„Дорогому моему Сакердончику от души желающая ему вылечиться от nostalgie des planches [7]
Корделия“.
— Довольны? Верно сказано?
— Пожалуй, верно, но только напрасно: я неизлечим!
— Кто знает… А, впрочем, может быть, это и есть ваша настоящая дорога. Дайте, я вам положу карточку в конверт… Ну-с, а теперь берите шляпу и идите с богом… Сейчас придет мой костюмер!..
„Черт бы побрал твоего костюмера!“ — подумал я про себя, пряча портрет с диадемой в боковой карман. Мы вернулись в Залу.
— Прощайте, Корделия… Спасибо… Дай вам бог…
— Что это с вами, Сакердончик, чуть ли вы не собираетесь плакать? Не стою я того, ей-богу же, не стою… Ну, прощайте!
Марта протянула мне обе руки, которые я покрыл лихорадочными поцелуями.
— Довольно… Я вас прошу! — шепнула она, тревожно отдергивая руки. — Груша, дайте барину пальто… Вы на меня, пожалуйста, не сердитесь, что я вас так бесцеремонно выпроваживаю… Сейчас придет костюмер, и я должна переодеться… Прощайте, милый Сакердончик! — крикнула она мне, когда я уже спускался с лестницы.

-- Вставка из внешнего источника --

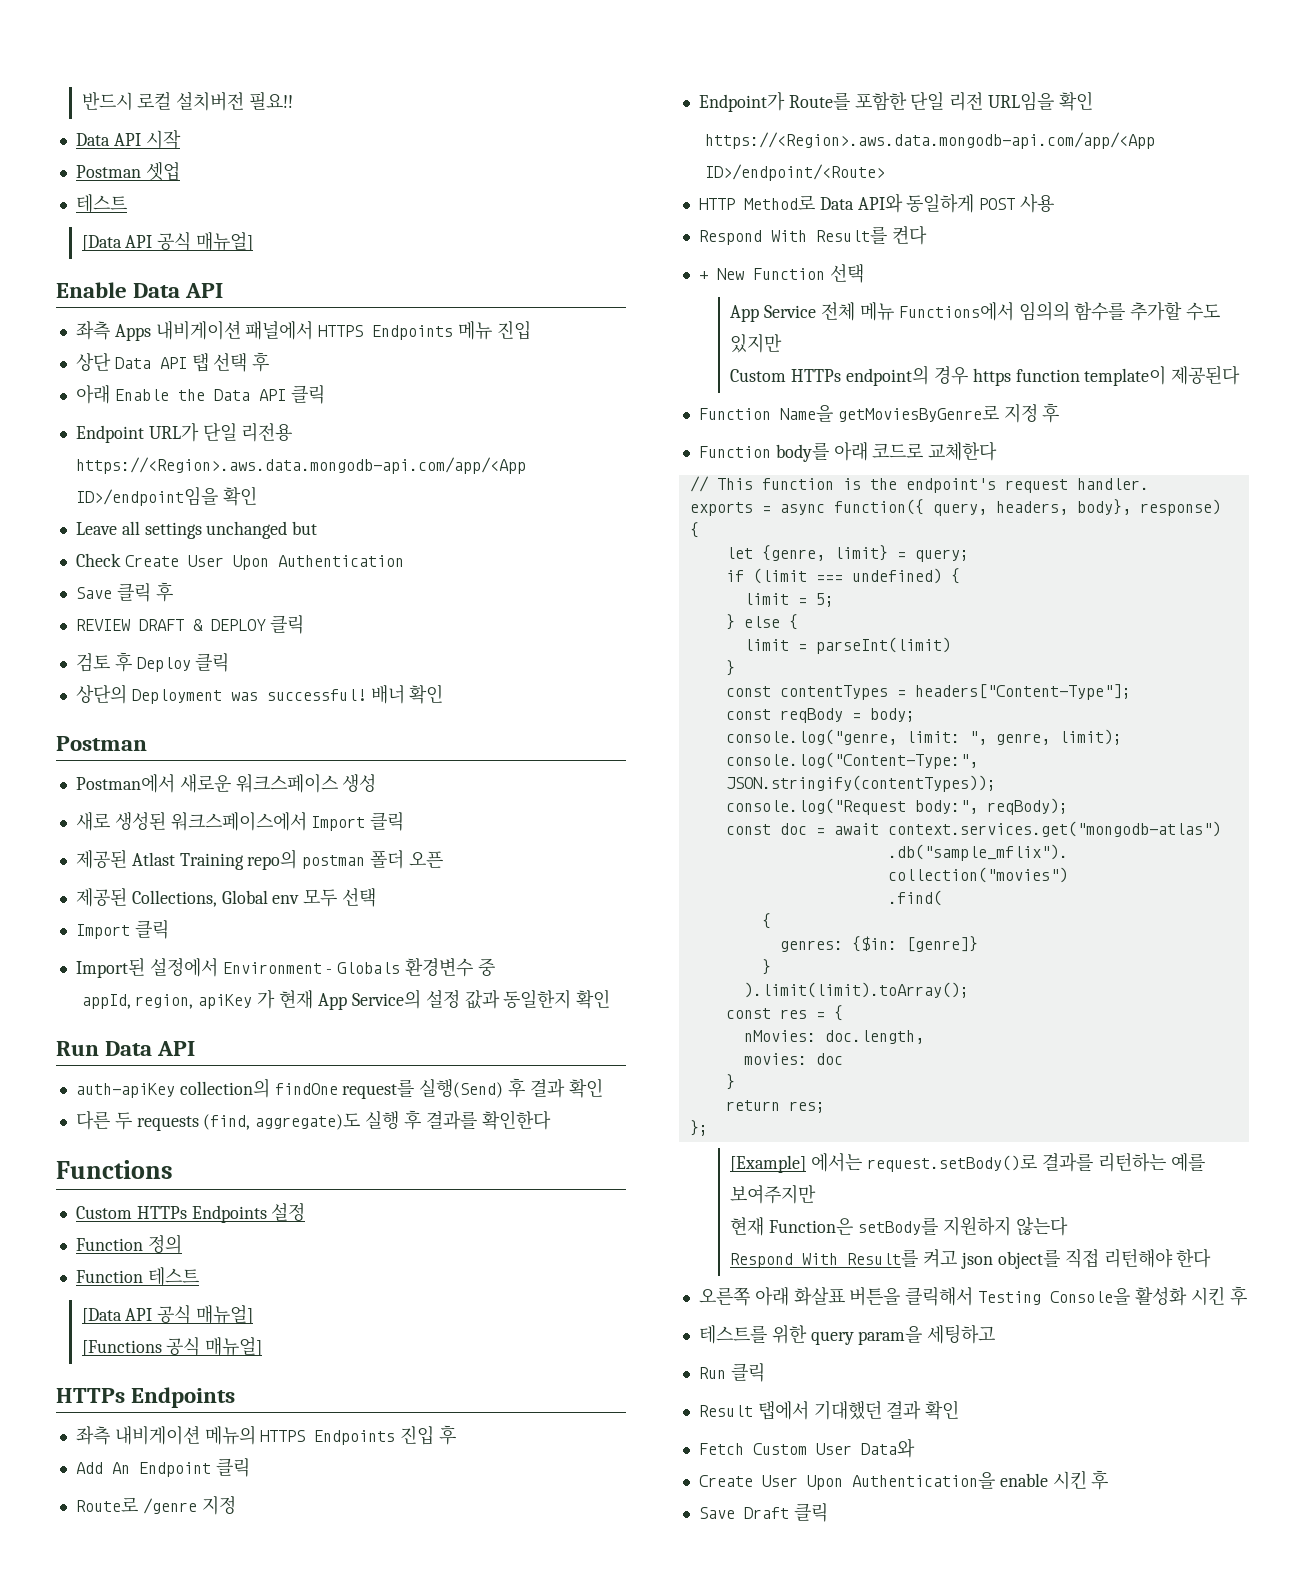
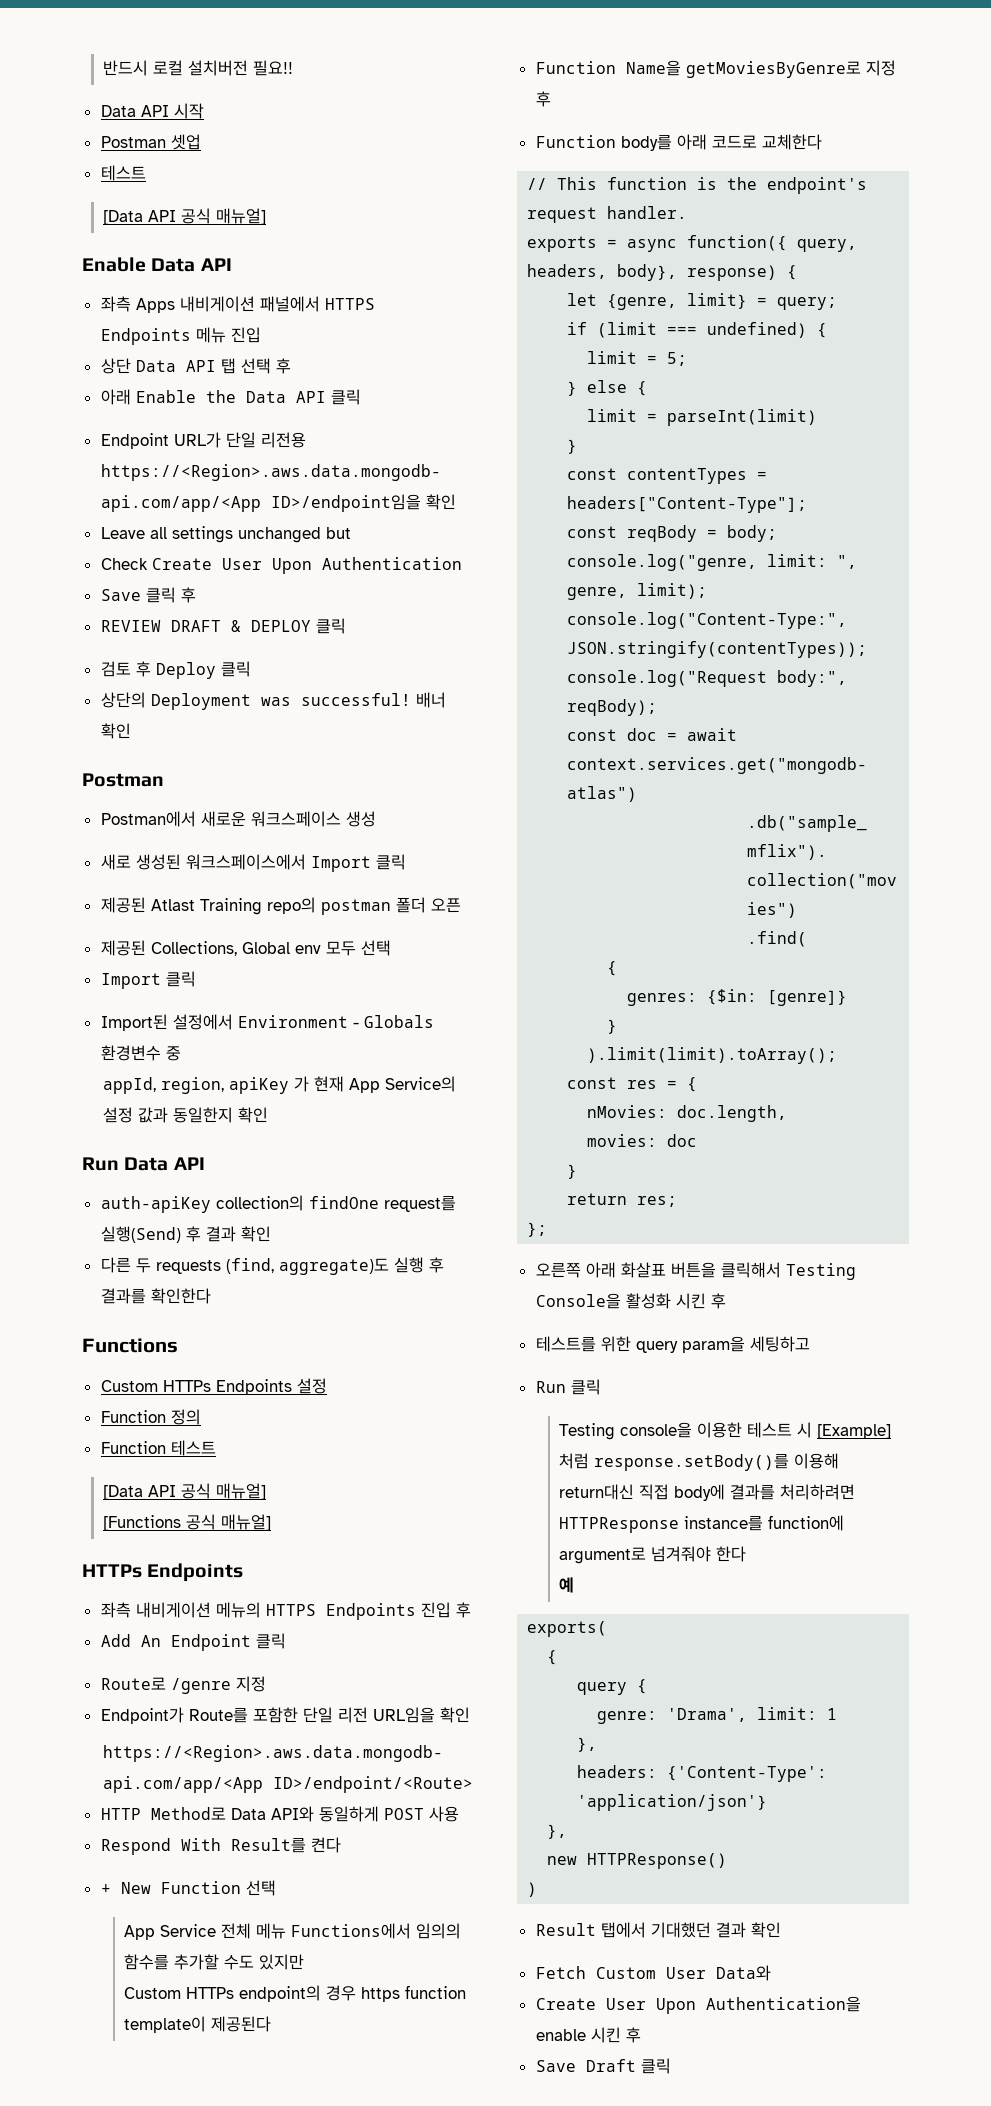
- [Example] 에서는 request.setBody()로 결과를 리턴하는 예를 보여주지만
- 현재 Function은 setBody를 지원하지 않는다
- Respond With Result를 켜고 json object를 직접 리턴해야 한다
+ Testing console을 이용한 테스트 시 [Example] 처럼 response.setBody()를 이용해 return대신 직접 body에 결과를 처리하려면 HTTPResponse instance를 function에 argument로 넘겨줘야 한다
+ 예
+ exports(
+ {
+ query {
+ genre: 'Drama', limit: 1
+ },
+ headers: {'Content-Type': 'application/json'}
+ },
+ new HTTPResponse()
+ )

Я обернулся, но Марты не было на прежнем месте — она уже скрылась, чтобы переодеться.
— Проклятый костюмер! — пробурчал я себе под нос и не успел переступить порога калитки, как мне перерезал дорогу высокий статный брюнет, с окладистой бородой и большими добродушными глазами. Одет брюнет был что-то уж чересчур элегантно для театрального костюмера, и я злобно обрадовался, найдя за воротами дворника, лениво напяливавшего только что снятый картуз.
— Это… кто сейчас прошел? — осведомился я у него, нимало не стыдясь произвести допрос перед самыми окнами любимой женщины.

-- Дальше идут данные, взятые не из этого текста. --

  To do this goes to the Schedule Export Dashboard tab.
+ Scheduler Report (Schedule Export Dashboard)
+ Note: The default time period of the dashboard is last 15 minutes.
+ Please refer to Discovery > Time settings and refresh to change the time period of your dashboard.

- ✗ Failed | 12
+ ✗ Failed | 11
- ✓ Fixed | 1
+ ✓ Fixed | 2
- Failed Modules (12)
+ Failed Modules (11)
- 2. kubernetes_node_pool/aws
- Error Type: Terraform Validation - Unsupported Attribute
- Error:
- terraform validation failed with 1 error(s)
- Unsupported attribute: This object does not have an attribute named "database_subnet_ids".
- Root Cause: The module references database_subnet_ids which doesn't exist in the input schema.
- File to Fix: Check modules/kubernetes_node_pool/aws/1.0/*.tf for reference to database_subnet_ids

— Ён кто? Это Кальба пошла…
— Доктор Кальб, которого карточка на дверях? — переспросил я и сунул дворнику двугривенный.
— Так точно, дохтур, — ухмыльнулся мужик и снял картуз.
— Он не женат?
— Ён не женат.
Мое волнение усилилось.
— А что это за актриса тут живет… родственница его что ли?
Дворник ухмыльнулся еще шире.
— Никак нет… это евонная душенька.
В глазах у меня зарябило.
— И… давно?
— Почитай, с прошлой весны путаются…
„Так вот он какой костюмер! — злобствовал я про себя. — Не только который одевает, но который поит и кормит. Нечего сказать — ловко подстроено… очень ловко!“
— Хорошо, очень хорошо… спасибо, любезный! — бессвязно пробормотал я и без всякой нужды сунул моему палачу второй двугривенный. Затем я нахлобучил мою войлочную рембрандтовскую шляпу совсем на глаза и, даже не обернувшись на жилище „коварной Кальбы“, пустился в обратный путь с видом человека, решившегося на страшное дело.
Но по мере приближения к гостинице мстительное чувство ревности понемногу улеглось и незаметно перешло в человеческое чувство сожаления к превратной судьбе бедной Нейгоф. К этому чувству по соседству примешалось теперь сомнение в своей собственной будущности, безрадостной, шаткой будущности начинающего актера, и, когда я пришел в гостиницу и мне подали обедать, я находился в таком мрачном состоянии духа, что почти готов был последовать совету Марты — вернуться на родину. На всякий случай я приказал номерному убрать со стола ножик и потребовал бутылку коньяку. Я напивался первый раз в жизни и напивался при совершенно особых обстоятельствах: один, в пустом номере, с глухим отчаянием в душе. В какие-нибудь полчаса я был пьян, как сапожник…
трагически промычал я и почти замертво свалился на кровать.
Начало моей артистической карьеры, как видите, предвещало мало утешительного!..
IX
Слова Корделии оказались пророческими. Первая театральная новость, которая встретила меня в Петербурге, было известие о крахе кружка «Друзей театралов» и с ним вместе злополучной драматической школы. Известие иллюстрировалось темной историей о каких-то векселях, выманенных Добродеевым у одного из учеников, сына богатого коммерсанта; сюда же присоединились подробности уже совсем неподобного свойства о секретном прикладном отделе школы, не имевшем ничего общего с целями сценического искусства.